In a nervous rhythm, we discover the young Ilich Ramirez Sanchez, a pro-Palestinian Marxist revolutionary in his accession to international fame. A reputation forged by terrorist acts. Through his journey, a light is shone upon the major political upheavals of the last 30 years of the 20th century which the film exposes with impressive clarity. Elusive, complex, the character is a reflection of his era. Embodied by the chameleon-like body of Edgar Ramirez, Carlos occupies the space and the frame of the film, his charisma invades the screen, brightening his many contacts in high diplomatic spheres and seducing women and men. This warlord, Assayas makes of him an almost "rock and roll" figure, burning through his life as that of his enemies. He is extravagant, ambitious, idealistic, mysterious and profoundly human. Throughout the film, we observe how these weapons serve his ambitions, and how they contribute to his decline.

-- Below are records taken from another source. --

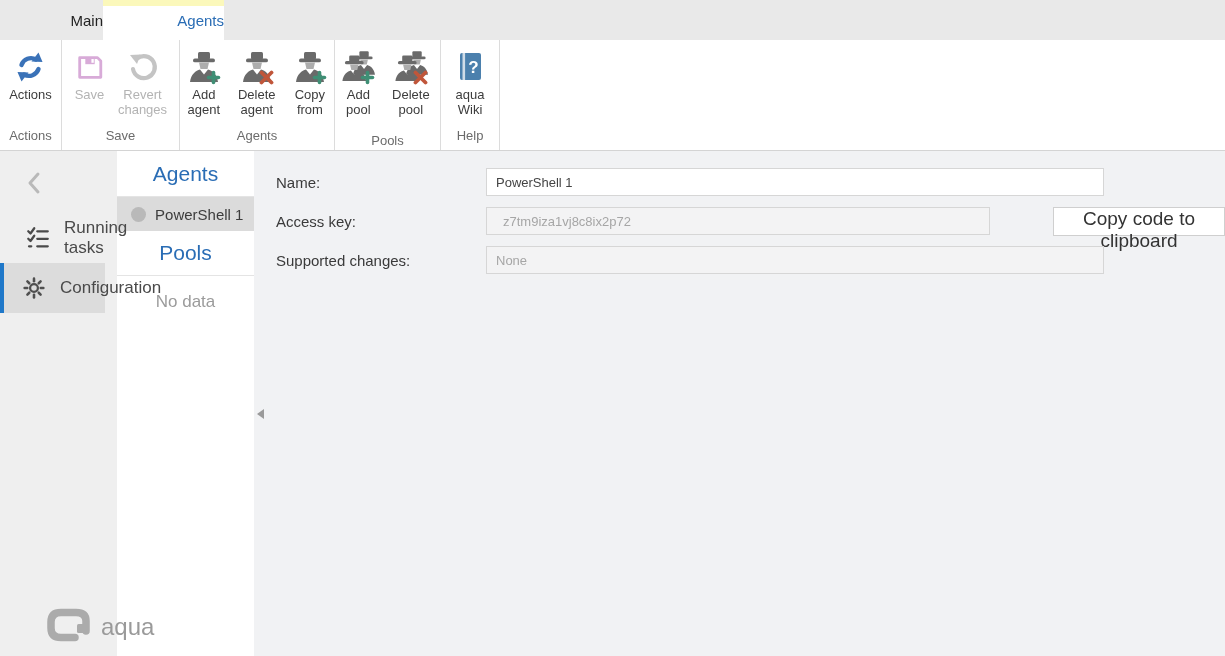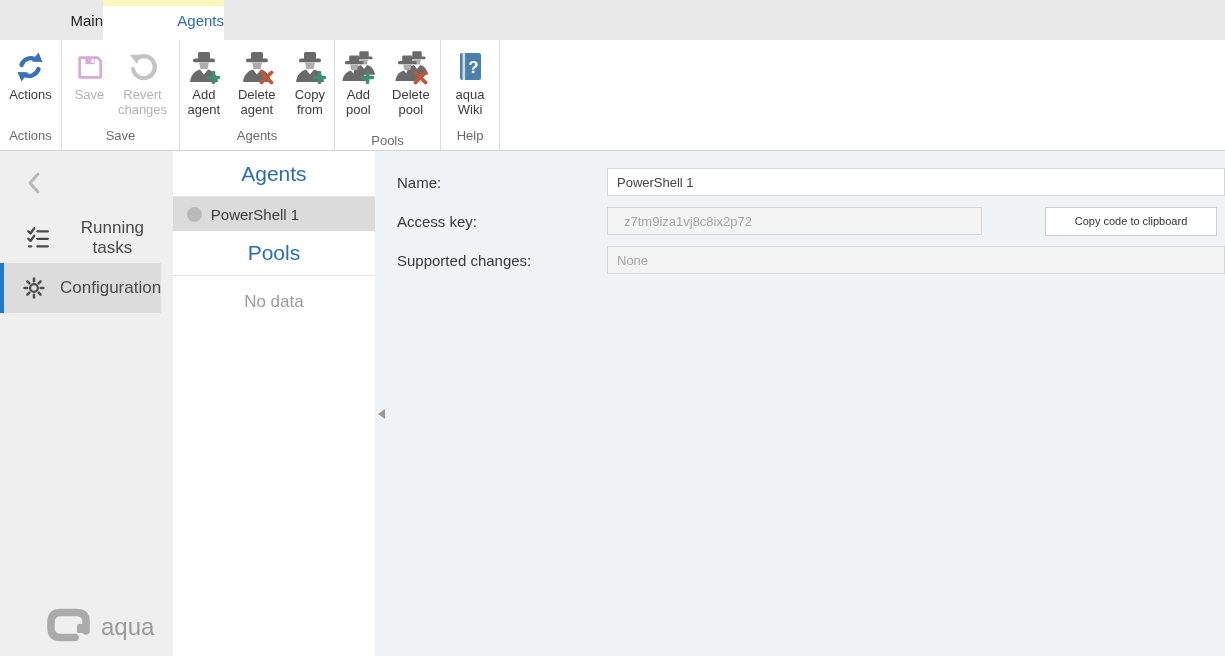--- a/index.html
+++ b/index.html
@@ -25,21 +25,21 @@
   .rgroup-label { height:26px; font-size:13px; color:#6b6b6b; text-align:center; padding-top:4px; }
   .g-actions { width:62px; } .g-save { width:118px; } .g-agents { width:155px; }
   .g-pools { width:106px;gap:12px; } .g-help { width:59px; }
 
   
   .content { height:505px; display:flex; }
 
   
   .sidebar { width:188px; background:#efefef; position:relative; }
   .back-btn { position:absolute; top:18px; left:22px; width:24px; height:28px; cursor:pointer; }
-  .nav { position:absolute; top:62px; left:0; right:12px;text-align:center; }
+  .nav { position:absolute; top:62px; left:0; right:12px; }
   .nav-item { height:50px; display:flex; align-items:center; padding-left:22px; cursor:pointer;
     font-size:17px; color:#4a4a4a; border-left:4px solid transparent; }
   .nav-item .nicon { width:24px; height:24px; margin-right:14px; display:flex; align-items:center; justify-content:center; }
   .nav-item.selected { background:#dcdcdc; border-left-color:#1f78c9; padding-left:18px; }
   .brand { position:absolute; left:46px; bottom:10px; display:flex; align-items:center; }
   .brand-text { font-size:24px; color:#9a9a9a; margin-left:9px; }
 
   
   .listpanel { width:220px; background:#fff; }
   .list-header { height:46px; display:flex; align-items:center; justify-content:center;
@@ -54,23 +54,23 @@
   .formpanel { flex:1; background:#f1f2f4; position:relative; padding-top:17px; }
   .collapse-handle { position:absolute; left:3px; top:258px; width:0; height:0;
     border-top:5px solid transparent; border-bottom:5px solid transparent;
     border-right:7px solid #9a9a9a; cursor:pointer; }
   .frow { display:flex; align-items:center; margin:0 0 11px 22px; height:28px;gap:47px; }
   .flabel { width:163px; font-size:15px; color:#3a3a3a; flex:0 0 auto; }
   .finput { height:28px; border:1px solid #d6d6d6; background:#fff; font-size:13px; color:#444;
     padding:0 9px; outline:none; font-family:"Liberation Sans", sans-serif; }
   .finput.wide { width:618px; }
   .finput.disabled { background:#f3f3f4; color:#a6a6a6; }
-  .finput.keyfield { width:375px;padding-left:16px; }
+  .finput.keyfield { width:504px;padding-left:16px; }
   .copy-btn { width:172px; height:29px; margin-left:16px; background:#fff; border:1px solid #cfcfcf;
-    font-size:11px; color:#333; cursor:pointer; font-family:"Liberation Sans", sans-serif; }
+    font-size:19px; color:#333; cursor:pointer; font-family:"Liberation Sans", sans-serif; }
 
   .hidden-defs { position:absolute; width:0; height:0; overflow:hidden; }
 </style>
 </head>
 <body>
 
 <svg class="hidden-defs" aria-hidden="true">
   <defs>
     <g id="spy">
       <rect x="12" y="3" width="12" height="7.5" rx="1.5" fill="#6a6a6a"></rect>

In the first part, the attacks and hostage-takings multiply, old-style (since, we've had September 11 and suicide bombers), via rockets fired from the landing strip at Orly, via rigged cars, or man to man, gun in hand. Carlos is one of the first terrorist's who understood how to use the attacks as an effective mode of communication. His portrait, universal in nature, is that of the end of a world, that of the Cold War, and the start of another. A real metaphor for the struggle of collective causes combined with personal ambitions. Clearly, the story of how the revolutionary becomes a mercenary funded by Big Business, before becoming an outdated tool once the Soviet Union collapsed. The pace of the film adopts the cadence of the terrorist's career: rampant during his glory years, slower during his underground years, from hiding place to hiding place, pursued by all governments of the world. More than a terrorist, Assayas makes of him a modern hero by concentrating all the ideological battles of an era. This is an arousing film and definitely the director's best since Clean.